In the next code block, “control attributes” are set with annotations, which are used to add additional information to a rule or an attribute”.  Annotations begin with an Ampersand @ character.  Unless they are marked as @hidden, control attributes will appear in the Inspector panel (Alt+I) where they can be changed with dropdown menus, sliders or other GUI devices.

  • Select a High Rise Building by clicking on it, then click on and move the Height Factor control slider. As shown in the code, this control has a range of 0.5 to 2. You can move the slider for this control within this range, or enter your own value by manually changing the number.  While you have the building selected, change the type to Office Building or one of the other types and watch the result.

Compare the  hierarchy in the code with the illustration above.  The first @Group  named Building, appears first in the panel because of the ,1 after “Building”. The @Group  named “Trees” with ,2 after the name appears second.

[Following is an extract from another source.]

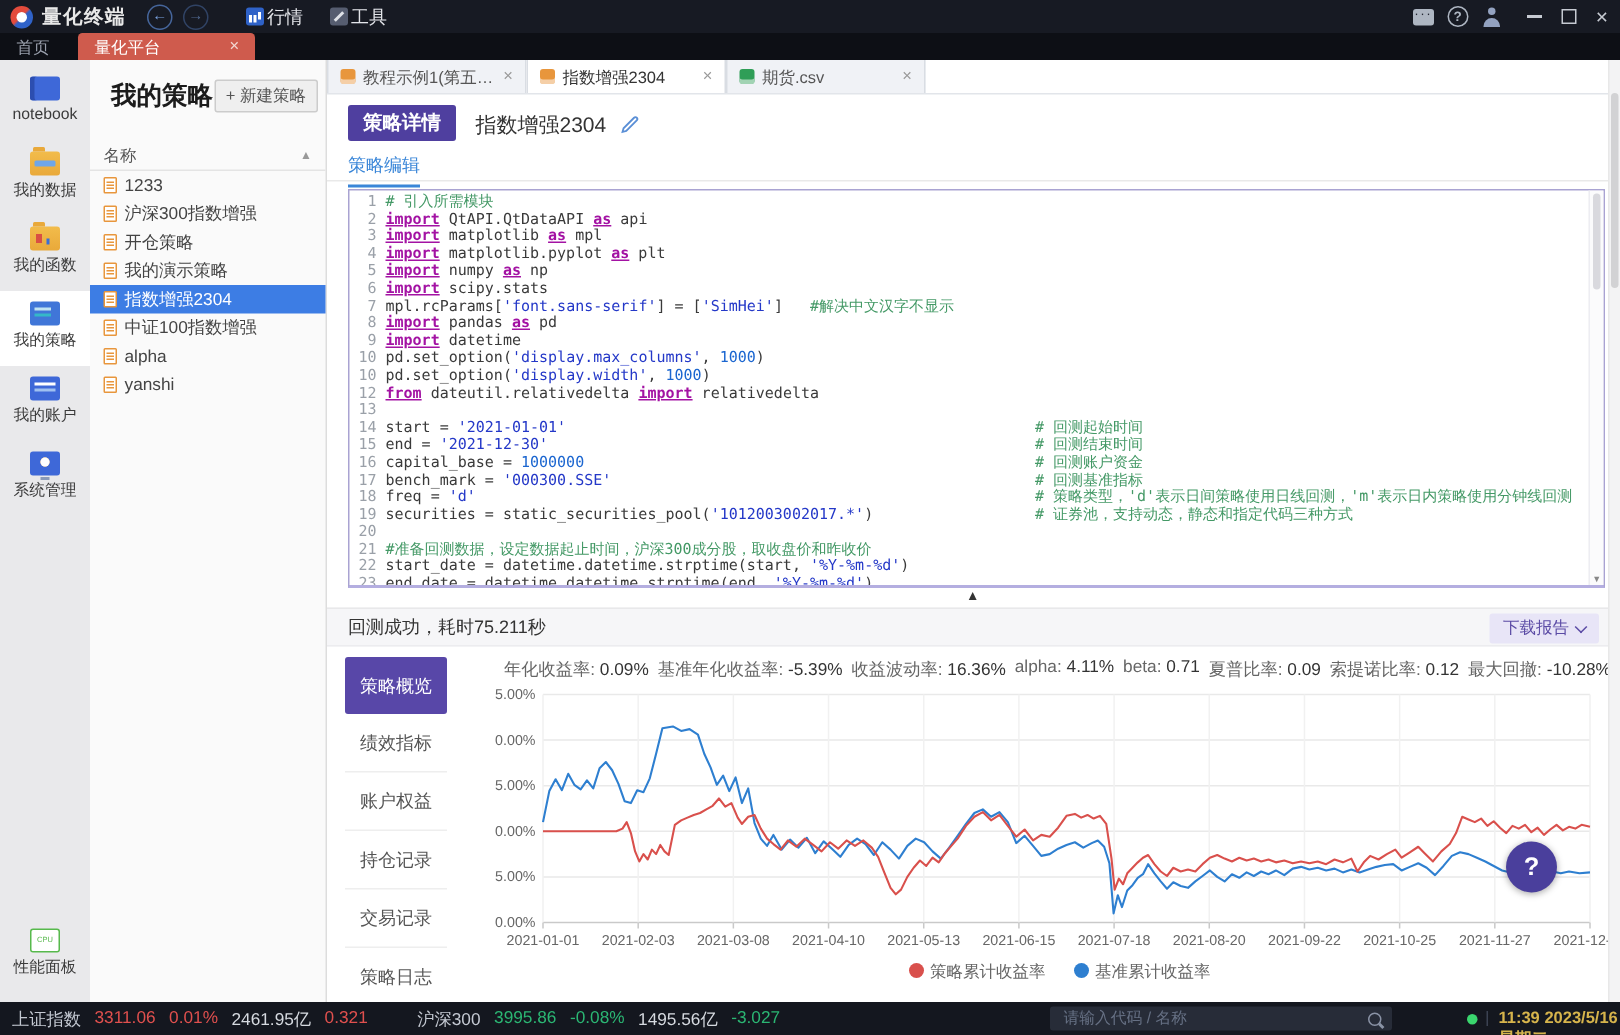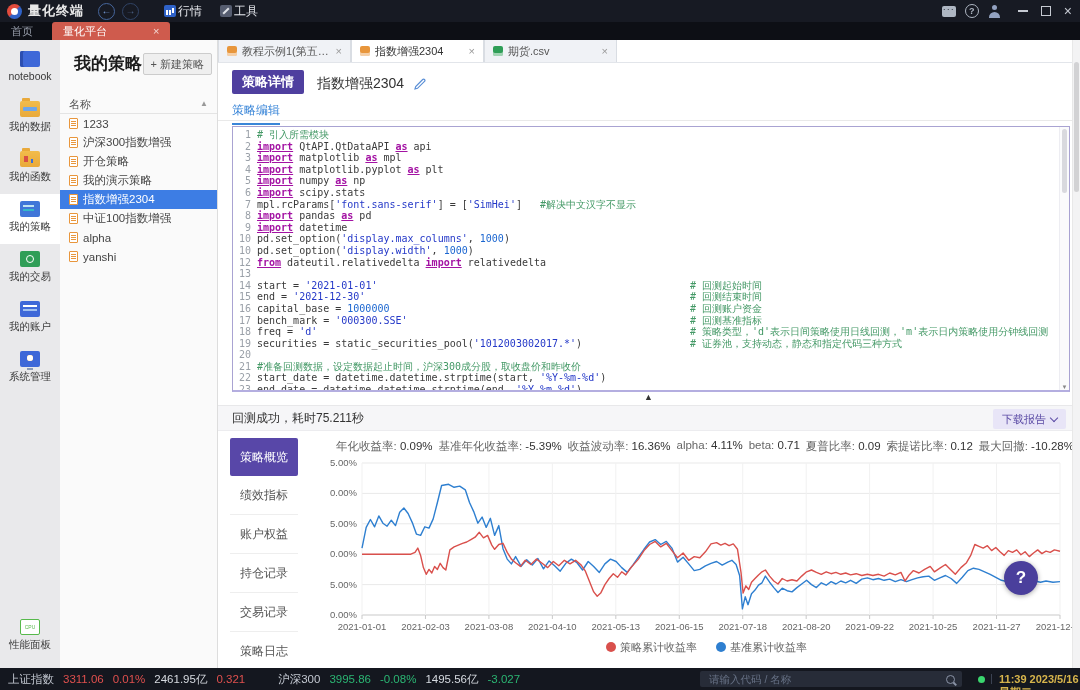"我的交易" div.sbi { html: <div> <span></span> <div>我的交易</div> </div> -> none }
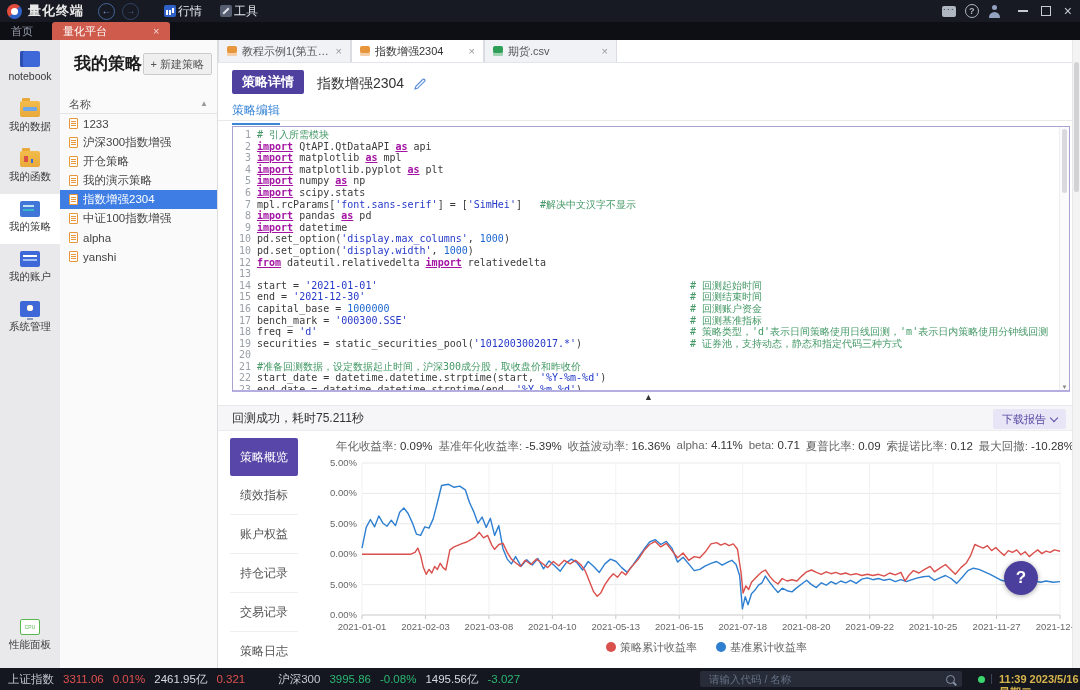"请输入代码 / 名称" .sb-search { width: 262px -> 228px }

Under the Building @Group on lines 2-6, there are two attributes (Type and Height Factor) named with the attr declaration. Their order of appearance on the panel is determined by the number in @Order(#).

The @Range annotations set either a list of values which will appear in a dropdown menu, or a range of numeric values which will appear with a slider control.

On lines 13-17, I have added my own control for a Height-to-Width Ratio group. The slider controls in the Inspector panel will not do anything, however, until I "connect" the attribute -- more on this in a future installment.  I can return to the default value for any control by clicking "Rule Default" at the bottom of the drop-down.

Finally, on lines 18-22, I have added two color controls. The first, called "surfaceColor", has a hex default value of #FFFFFF (white).  The @Color annotation causes the control to call up a color palate when clicked.  The second control called "color" has a default of black (#000000) and a range of three hexidecimal values that can be selected.